# Dataproc with BigLake Metastore
A guide to setting up a single-node Dataproc cluster with a BigLake Metastore.

**Note:** Steps 1-3 are for provisioning the cluster from your local environment. Subsequent steps are run in the Dataproc Jupyter notebook.

## Step 1: Configure Cluster Settings
Set the configuration for your Dataproc cluster. **Replace placeholders** with your Google Cloud project details.

In [None]:
# CONFIG: Replace these values with your project details.
PROJECT_ID = "my-project-id"  # Your Google Cloud project ID
REGION = "us-central1"      # The region for the cluster
CLUSTER_NAME = "my-single-node-cluster"  # A name for your Dataproc cluster
BUCKET_NAME = f"{PROJECT_ID}-dataproc-bucket"  # A unique GCS bucket name

# Hive settings
HIVE_DB = "my_hive_db"
HIVE_TABLE = f"{HIVE_DB}.people_hive"

# Iceberg on Hive settings
ICEBERG_HIVE_CATALOG = "iceberg_on_hive"
ICEBERG_HIVE_DB = "my_iceberg_db"
ICEBERG_HIVE_TABLE = f"{ICEBERG_HIVE_CATALOG}.{ICEBERG_HIVE_DB}.people_iceberg"
ICEBERG_HIVE_FROM_BQ = f"{ICEBERG_HIVE_CATALOG}.{ICEBERG_HIVE_DB}.people_filtered_bq"
ICEBERG_HIVE_FROM_SPARK = f"{ICEBERG_HIVE_CATALOG}.{ICEBERG_HIVE_DB}.people_filtered_spark"

# Iceberg on BigLake Metastore settings
BQ_DATASET = "my_iceberg_metastore"
BQ_TABLE = f"{BQ_DATASET}.people_biglake"
ICEBERG_BQ_CATALOG = "iceberg_on_bq"
ICEBERG_BIGLAKE_TABLE = f"{ICEBERG_BQ_CATALOG}.{BQ_TABLE}"
ICEBERG_BIGLAKE_FROM_SPARK = f"{ICEBERG_BQ_CATALOG}.{BQ_DATASET}.people_filtered_spark"

## Step 2: Create and Upload Initialization Script
This script downloads Iceberg and BigQuery JARs and places them in Spark's classpath.

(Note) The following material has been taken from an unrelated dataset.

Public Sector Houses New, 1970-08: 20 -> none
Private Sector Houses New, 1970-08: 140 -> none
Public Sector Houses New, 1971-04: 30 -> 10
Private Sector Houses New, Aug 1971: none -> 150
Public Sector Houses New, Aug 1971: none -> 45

It's uploaded to a GCS bucket for use during cluster creation.

In [None]:
# This script downloads required JARs for Iceberg on BigLake Metastore integration.
init_script_content = """#!/bin/bash
# install-jars.sh
set -e -x

# URLs for the JAR files
ICEBERG_RUNTIME_URL="https://storage-download.googleapis.com/maven-central/maven2/org/apache/iceberg/iceberg-spark-runtime-3.5_2.12/1.6.1/iceberg-spark-runtime-3.5_2.12-1.6.1.jar"
BQ_CATALOG_JAR_GCS="gs://spark-lib/bigquery/iceberg-bigquery-catalog-1.6.1-1.0.1-beta.jar"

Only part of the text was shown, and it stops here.